## [The task]
Find every line in the entries that holds the string "font" and report it.

(Web page revision data)
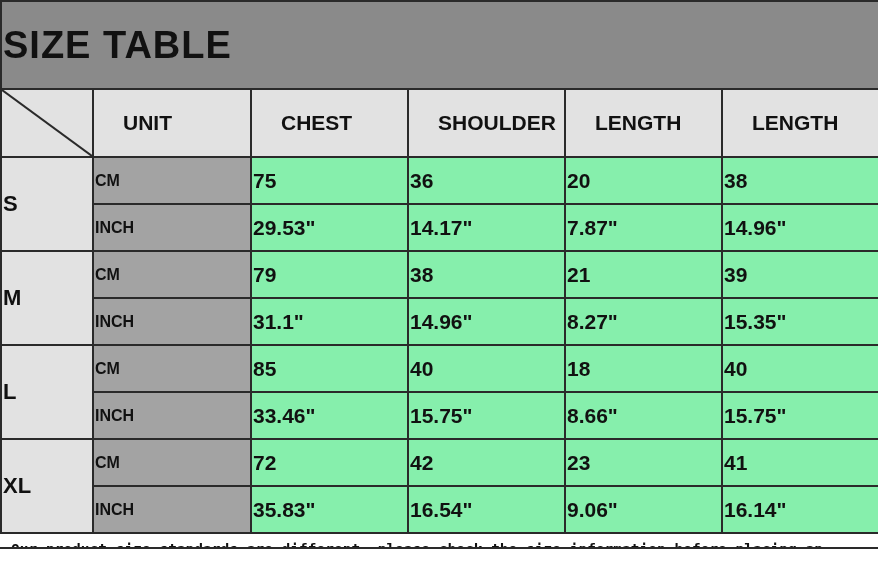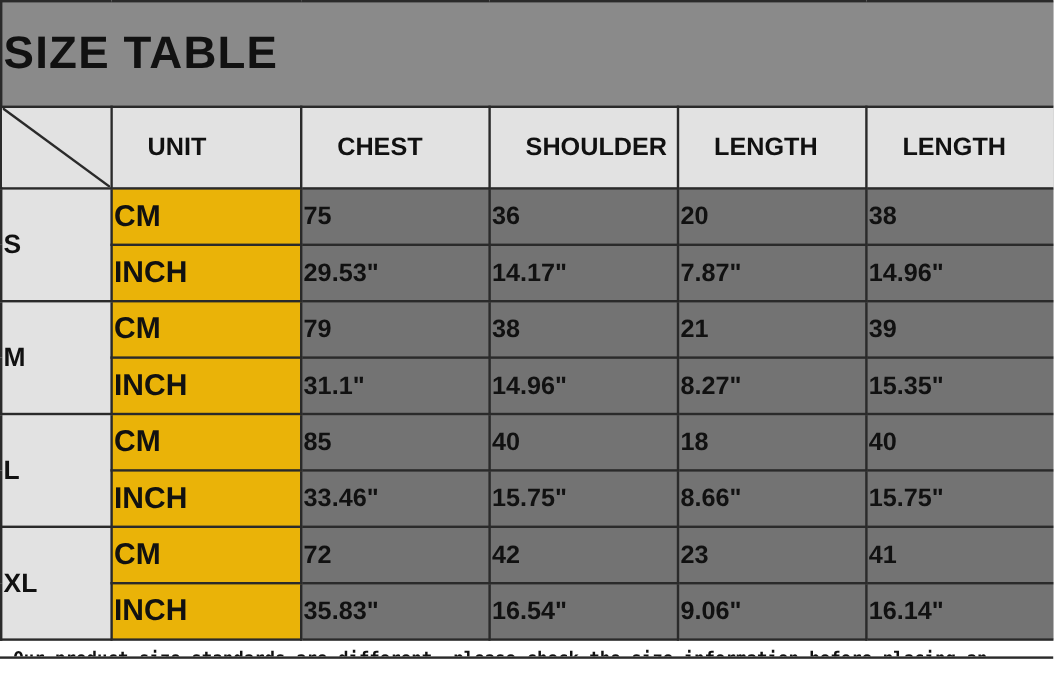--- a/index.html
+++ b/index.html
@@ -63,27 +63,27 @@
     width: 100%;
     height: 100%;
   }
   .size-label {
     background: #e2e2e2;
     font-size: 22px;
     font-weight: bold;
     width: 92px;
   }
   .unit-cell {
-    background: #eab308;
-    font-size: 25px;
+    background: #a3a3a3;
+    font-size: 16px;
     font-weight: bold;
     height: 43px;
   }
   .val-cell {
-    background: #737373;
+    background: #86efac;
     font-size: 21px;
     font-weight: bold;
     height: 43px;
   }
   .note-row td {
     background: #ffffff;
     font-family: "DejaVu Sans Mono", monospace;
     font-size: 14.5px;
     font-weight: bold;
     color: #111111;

## [Response below]
     font-size: 22px;
     font-weight: bold;
-    font-size: 25px;
+    font-size: 16px;
     font-weight: bold;
     font-size: 21px;
     font-weight: bold;
     font-family: "DejaVu Sans Mono", monospace;
     font-size: 14.5px;
     font-weight: bold;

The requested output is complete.